Muss die Globalisierung gar gestoppt werden, weil sie soziale Errungenschaften
bei uns zerstört und zu Armut im Süden führt? Oder muss die Weltwirtschaft zentral
regiert werden, damit Globalisierungsgewinne gerechter verteilt werden?
Originell und jenseits des Mainstreams antwortet Hartmut Elsenhans in seinem
Band auf diese Fragen: Keine der drei Fragen trifft den Kern des Problems –
weist der Autor nach. Eine gute Form der Globalisierung hänge vielmehr davon
ab, dass die internationale politische Ökonomie sich so organisiert, dass der Faktor Arbeit sowohl in den Ländern im Süden als auch im Norden einen gerechten
Einkommenszuwachs in Folge von Produktivitätsgewinnen realisiert und so
»eine unterkonsumtive Bedrohung« (underconsumptionist threat: S. 207ff.) der
Weltökonomie verhindert wird.

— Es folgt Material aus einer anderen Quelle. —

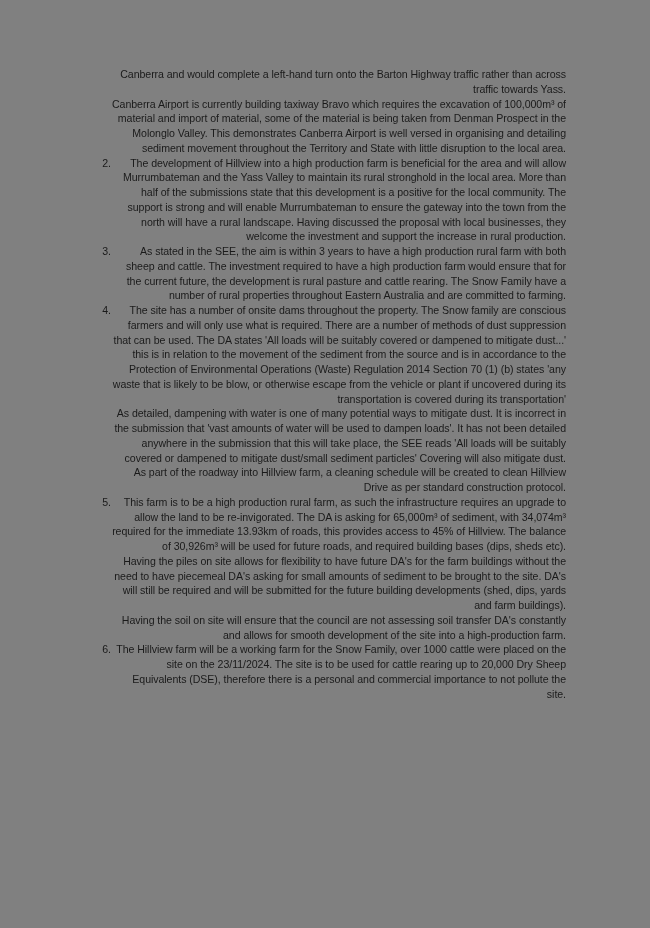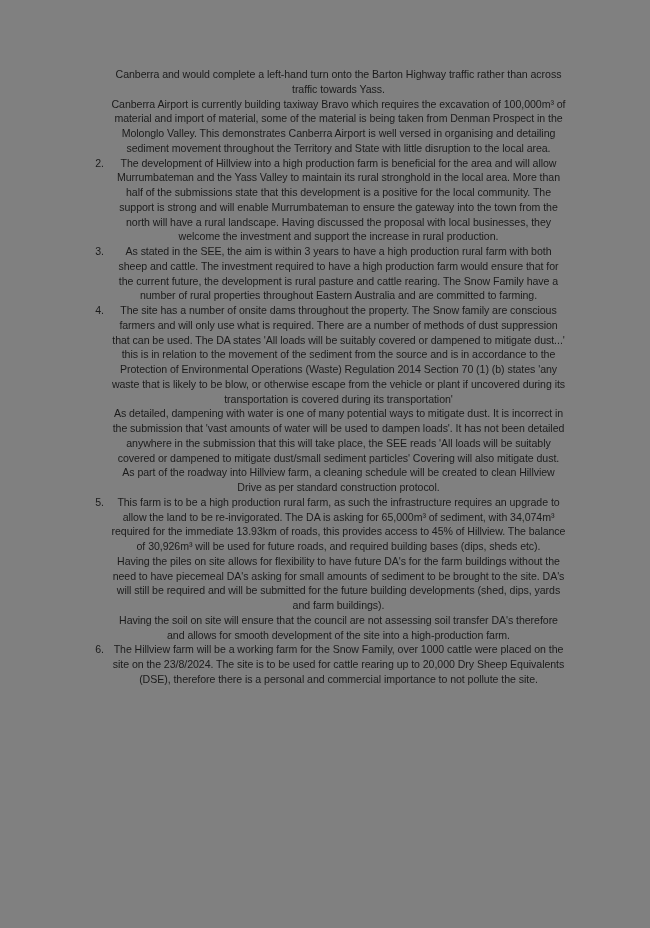"Canberra and would complete a" .content { text-align: center -> right }
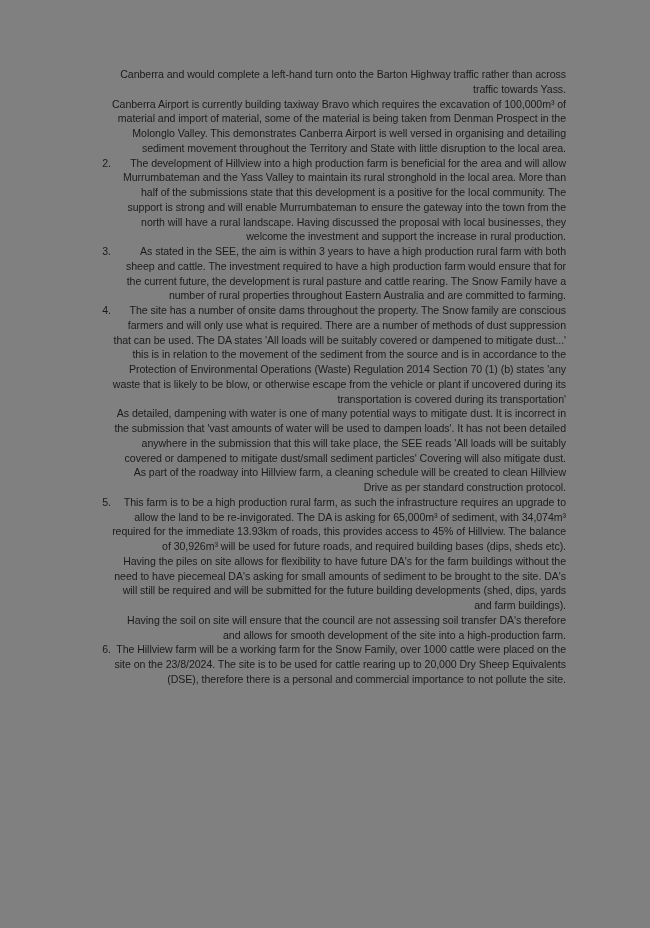"Having the soil on site" p { text: therefore -> constantly }
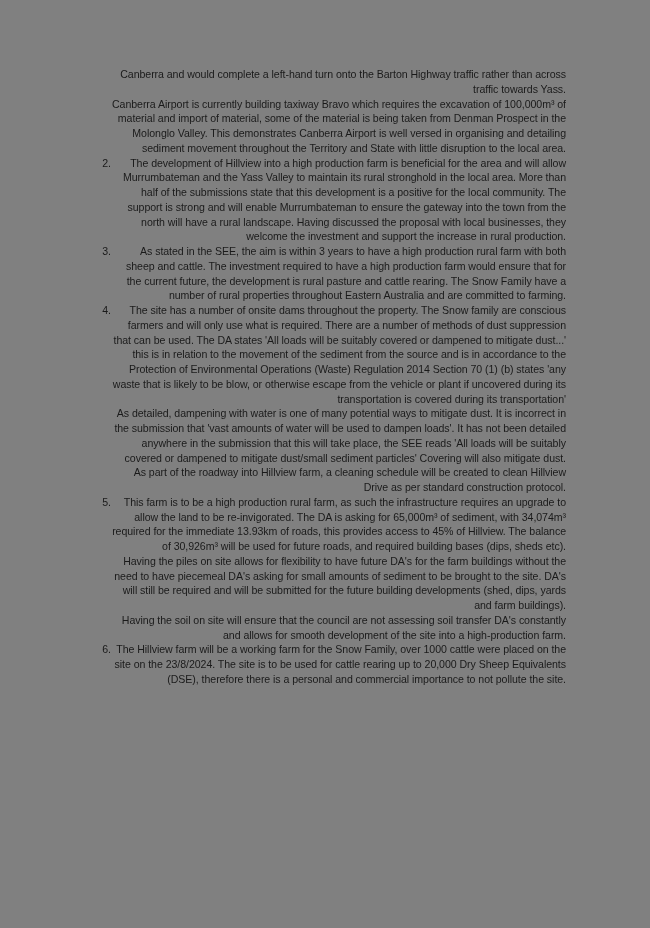"The Hillview farm will be" p { text: 23/8/2024 -> 23/11/2024 }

Nur wenn die realen Einkommen parallel zur
Güterproduktion stiegen, könnten auch alle neuen Güter gekauft werden
(S. 7–28).
Der Band vereint neun Aufsätze des Autors (acht in englischer und einen in
französischer Sprache), die zwischen 1981 und 2002 in – schwer zugänglichen –
wissenschaftlichen Zeitschriften in der Dritten Welt im weitesten Sinne zum
Thema Globalisierung veröffentlicht wurden. Der Autor möchte sie hier in Form
eines Sammelbandes noch einmal einem breiten Publikum im Norden vorstellen.
Die Beiträge des vorliegenden Bands analysieren das Phänomen »Globalisierung«
ausgehend von der Frage: Wie wirkt sich eine globale Ausbreitung des einen (kapitalistische
Massenkonsumgesellschaft und Profit) oder des anderen Modells
(»unterkonsumtionistische« Rentenökonomie und Rente) jeweils aus? »I would
like to promote the argument that there is a difference between the globalization
of profit and the globalization of rent« (S. 13).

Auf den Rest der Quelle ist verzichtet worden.